EXERCISE INSTRUCTIONS
Please give the whole listing again word for word, and drop any pictures it holds.

DATASET CONTENT Start Marker

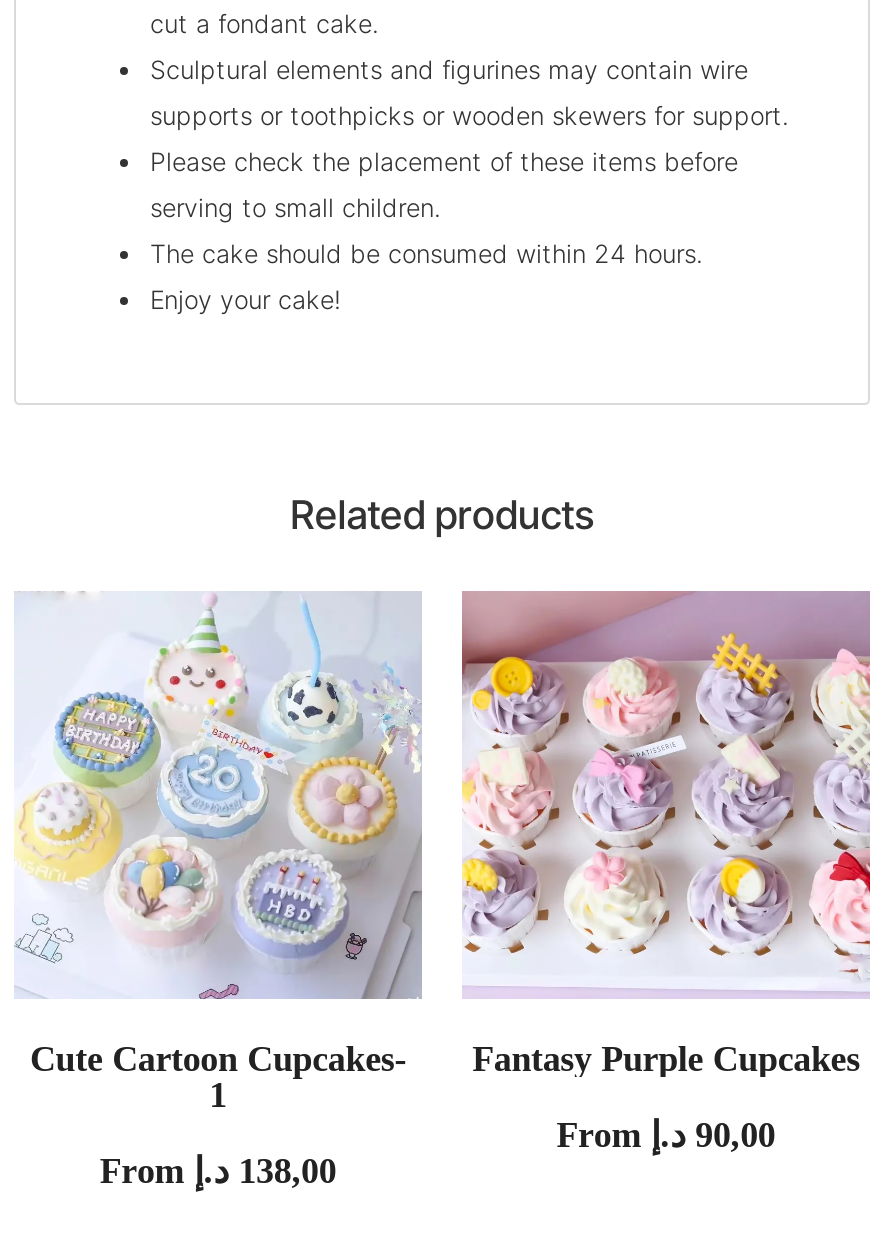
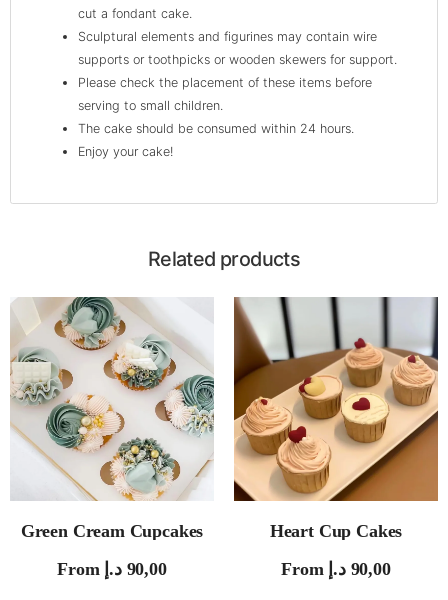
- [image]
- Cute Cartoon Cupcakes-
- 1
+ [image]
+ Green Cream Cupcakes

- [image]
- Fantasy Purple Cupcakes
+ [image]
+ Heart Cup Cakes

- 138,00 د.إ From
+ 90,00 د.إ From
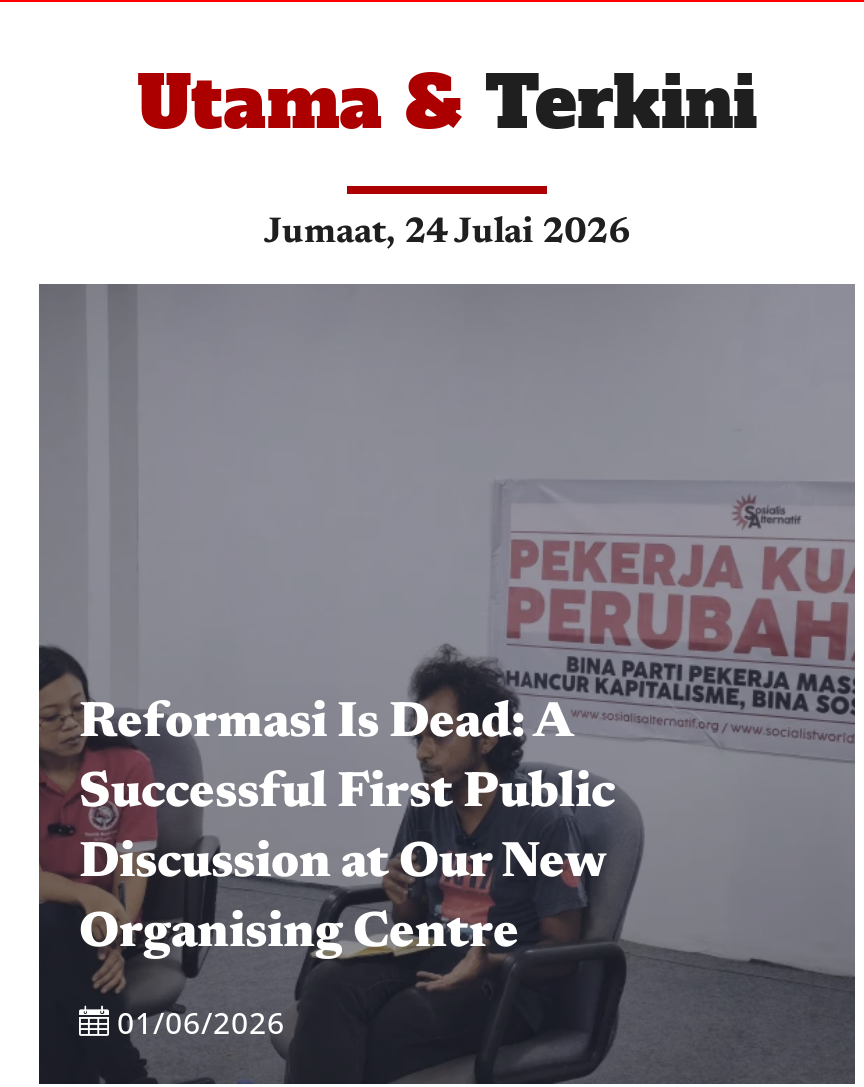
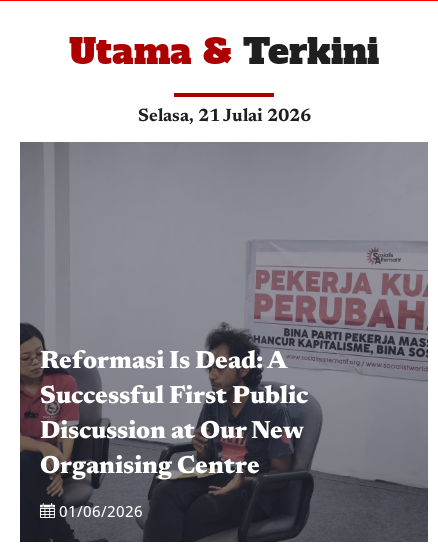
- Jumaat, 24 Julai 2026
+ Selasa, 21 Julai 2026
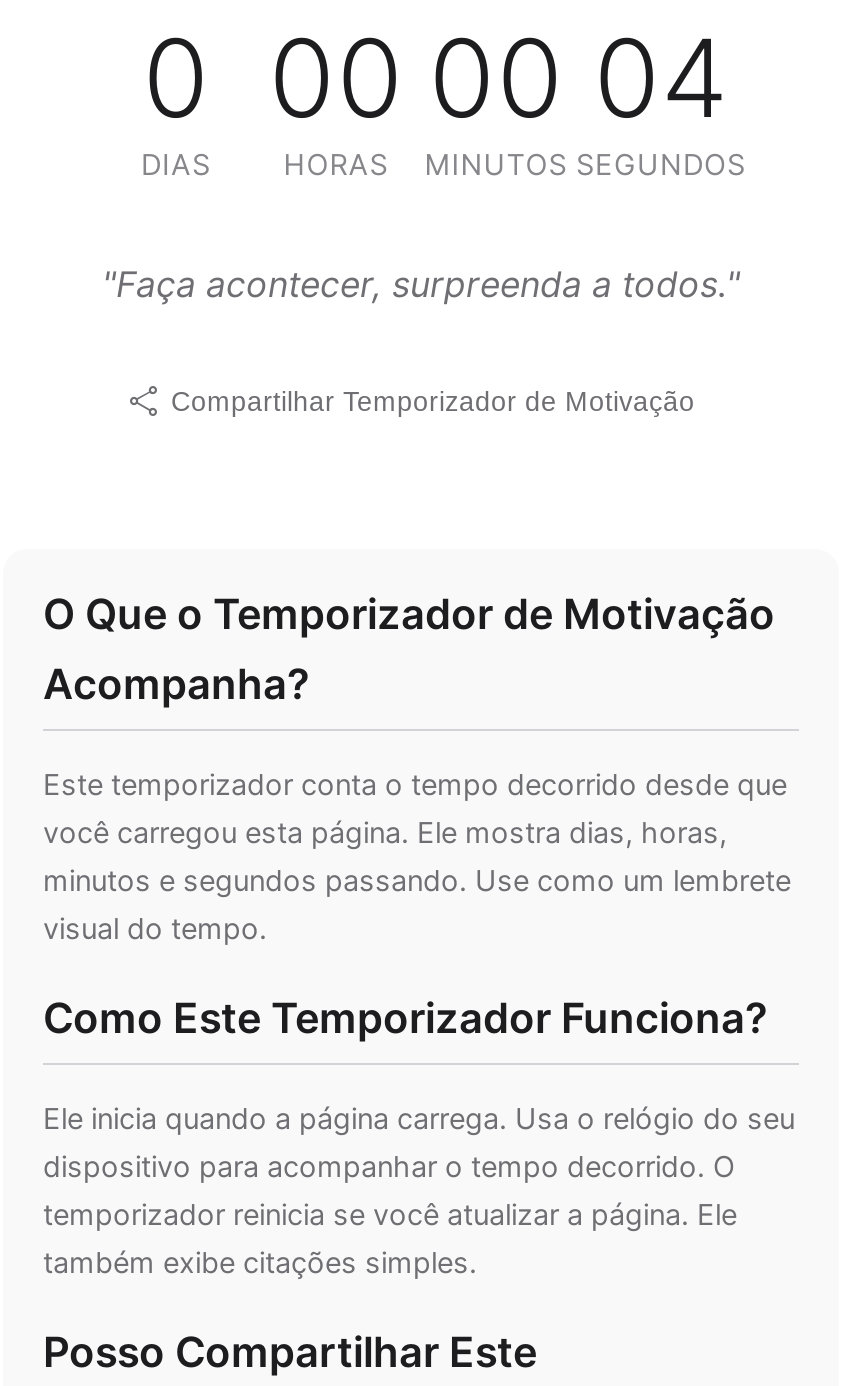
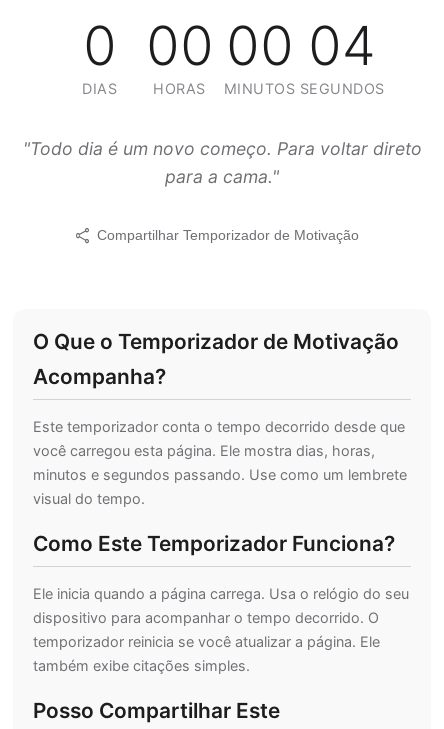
- "Faça acontecer, surpreenda a todos."
+ "Todo dia é um novo começo. Para voltar direto
+ para a cama."
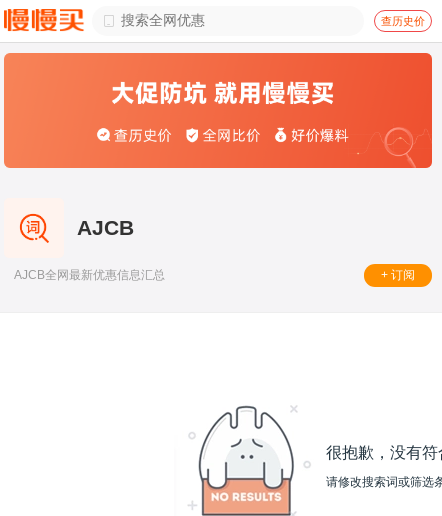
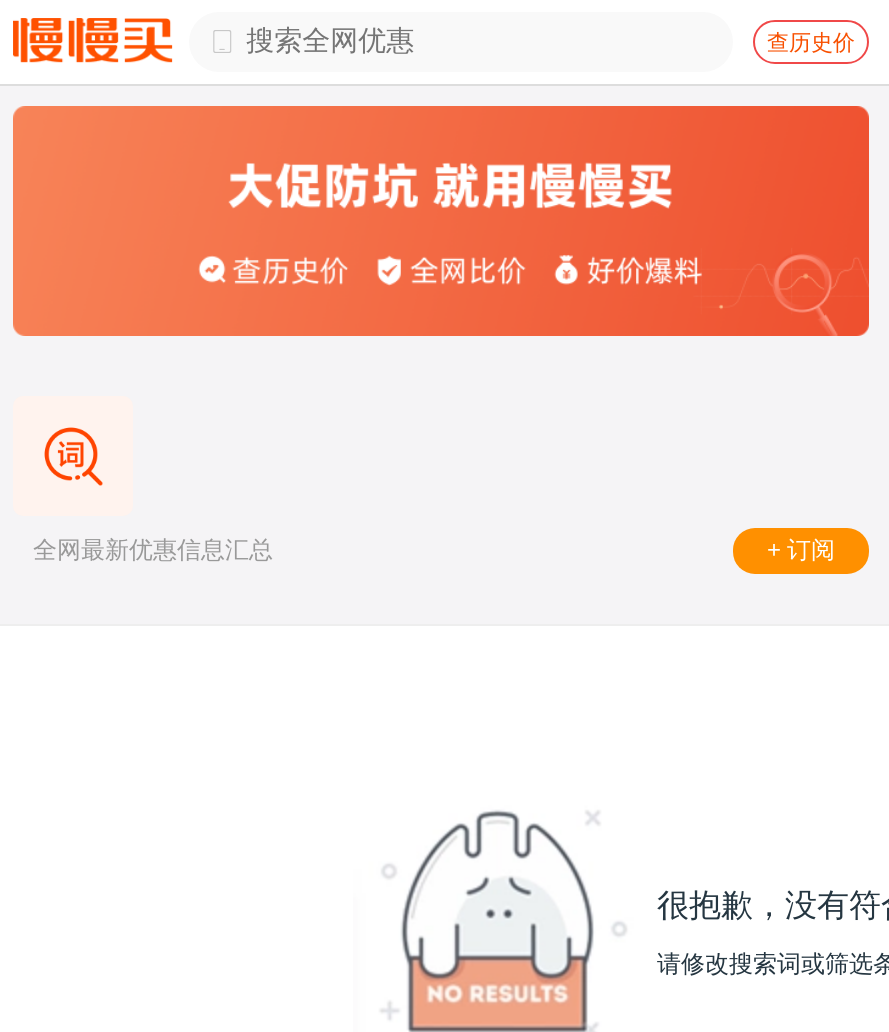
- AJCB
- AJCB全网最新优惠信息汇总
+ 全网最新优惠信息汇总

DATASET CONTENT End Marker

OUTPUT FOR THIS TASK
- [image]
- Cute Cartoon Cupcakes-
- 1
+ [image]
+ Green Cream Cupcakes

- [image]
- Fantasy Purple Cupcakes
+ [image]
+ Heart Cup Cakes

- 138,00 د.إ From
+ 90,00 د.إ From
- Jumaat, 24 Julai 2026
+ Selasa, 21 Julai 2026
- "Faça acontecer, surpreenda a todos."
+ "Todo dia é um novo começo. Para voltar direto
+ para a cama."
- AJCB
- AJCB全网最新优惠信息汇总
+ 全网最新优惠信息汇总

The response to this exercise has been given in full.